Please reproduce the data exactly and omit the pictures.

| Recorded data |
───

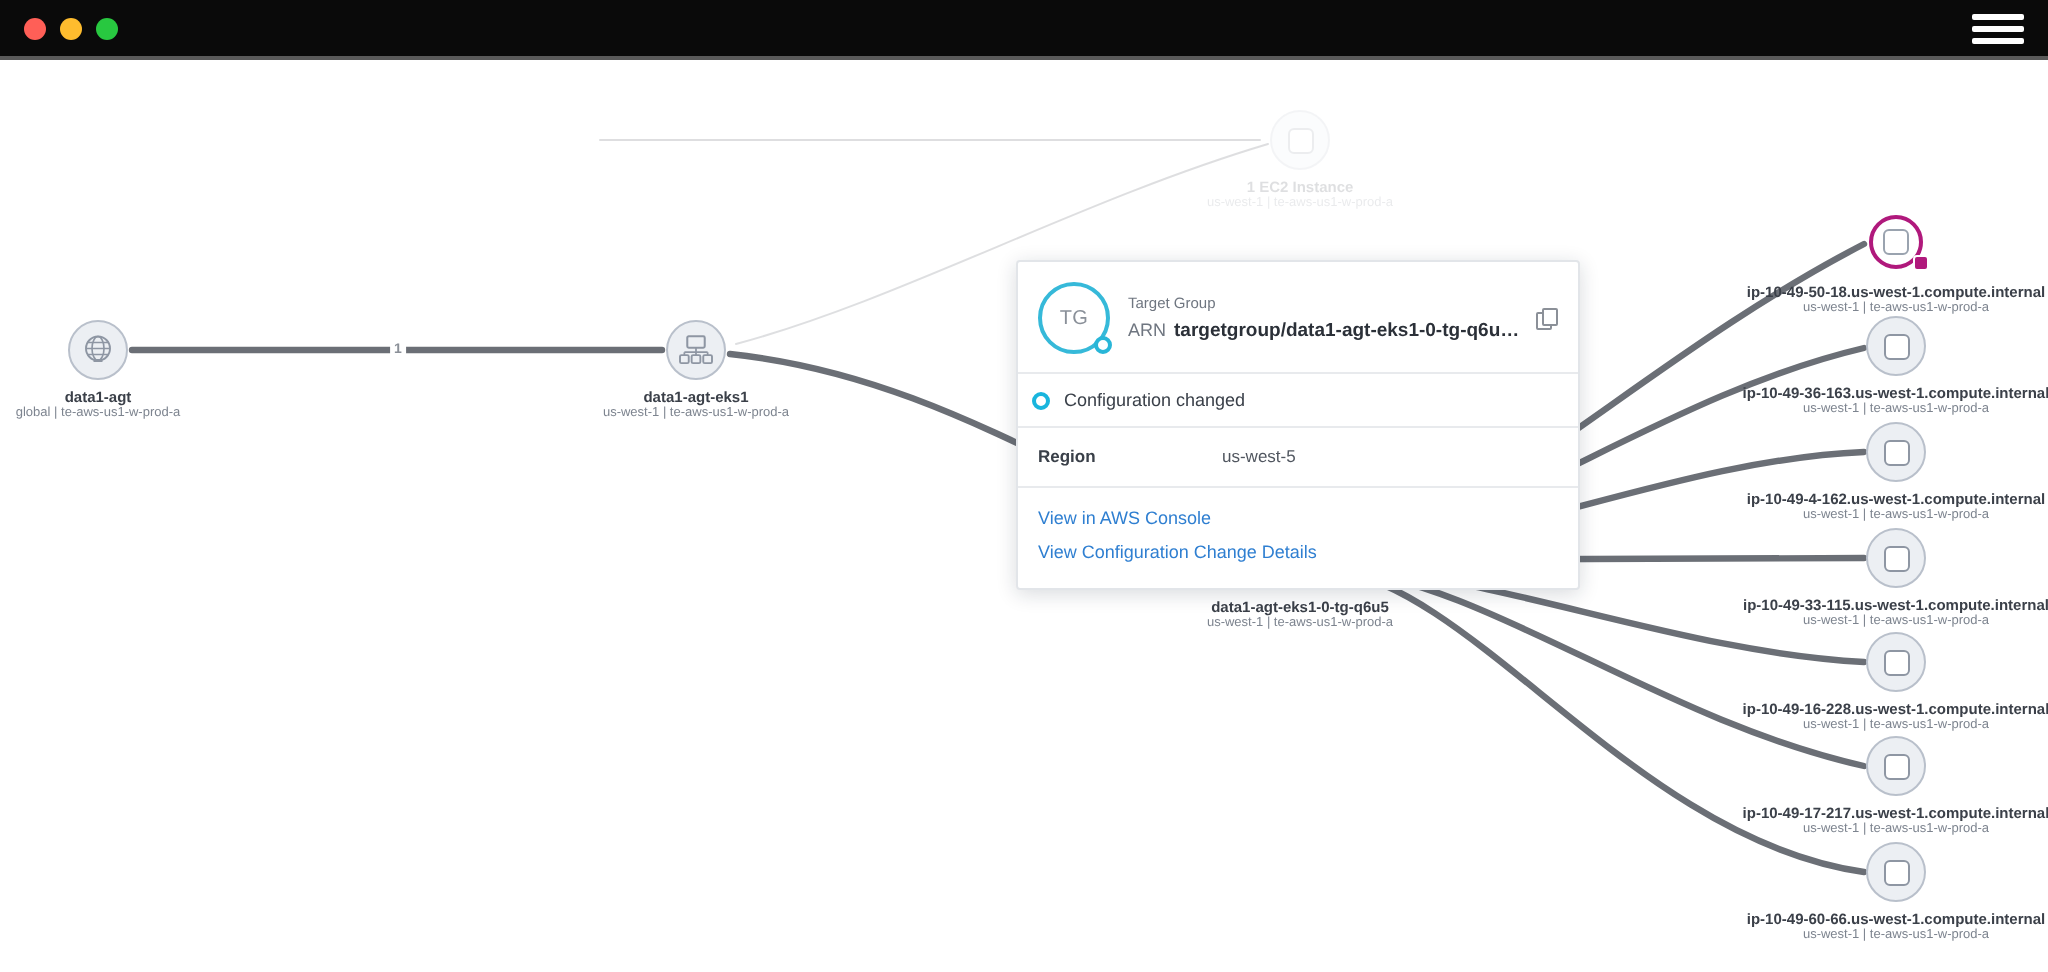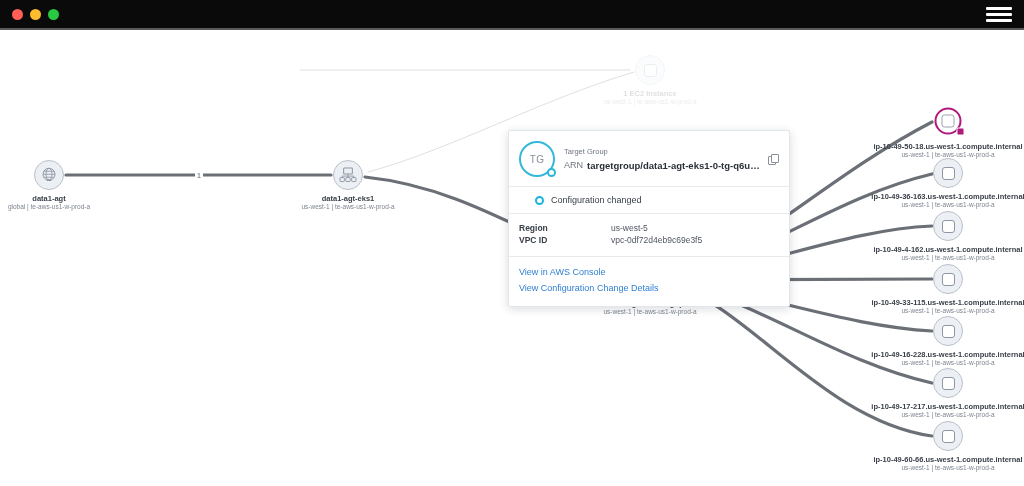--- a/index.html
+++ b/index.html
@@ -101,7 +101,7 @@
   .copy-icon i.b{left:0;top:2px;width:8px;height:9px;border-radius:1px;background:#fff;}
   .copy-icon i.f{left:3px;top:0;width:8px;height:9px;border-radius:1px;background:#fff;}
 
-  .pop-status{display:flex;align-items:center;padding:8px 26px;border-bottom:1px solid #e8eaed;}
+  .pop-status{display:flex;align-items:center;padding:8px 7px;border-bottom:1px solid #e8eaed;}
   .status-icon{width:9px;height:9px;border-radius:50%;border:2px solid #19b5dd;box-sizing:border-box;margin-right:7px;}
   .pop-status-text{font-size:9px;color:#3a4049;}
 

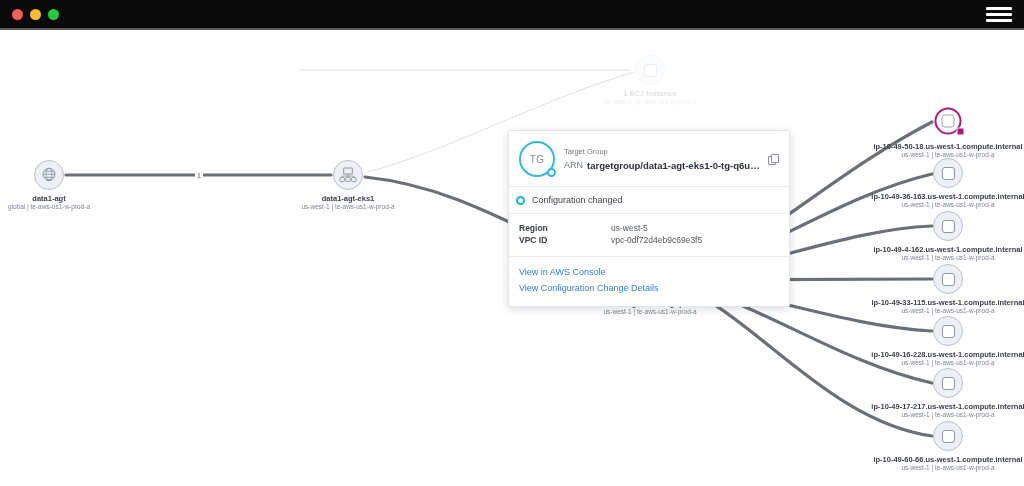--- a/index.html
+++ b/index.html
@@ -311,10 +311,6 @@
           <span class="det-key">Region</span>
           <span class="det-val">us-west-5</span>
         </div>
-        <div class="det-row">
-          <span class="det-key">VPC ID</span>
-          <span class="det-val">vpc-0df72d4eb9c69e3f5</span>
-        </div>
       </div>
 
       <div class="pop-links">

───

| EXERCISE OUTPUT |
--- a/index.html
+++ b/index.html
@@ -101,7 +101,7 @@
   .copy-icon i.b{left:0;top:2px;width:8px;height:9px;border-radius:1px;background:#fff;}
   .copy-icon i.f{left:3px;top:0;width:8px;height:9px;border-radius:1px;background:#fff;}
 
-  .pop-status{display:flex;align-items:center;padding:8px 26px;border-bottom:1px solid #e8eaed;}
+  .pop-status{display:flex;align-items:center;padding:8px 7px;border-bottom:1px solid #e8eaed;}
   .status-icon{width:9px;height:9px;border-radius:50%;border:2px solid #19b5dd;box-sizing:border-box;margin-right:7px;}
   .pop-status-text{font-size:9px;color:#3a4049;}
 

--- a/index.html
+++ b/index.html
@@ -311,10 +311,6 @@
           <span class="det-key">Region</span>
           <span class="det-val">us-west-5</span>
         </div>
-        <div class="det-row">
-          <span class="det-key">VPC ID</span>
-          <span class="det-val">vpc-0df72d4eb9c69e3f5</span>
-        </div>
       </div>
 
       <div class="pop-links">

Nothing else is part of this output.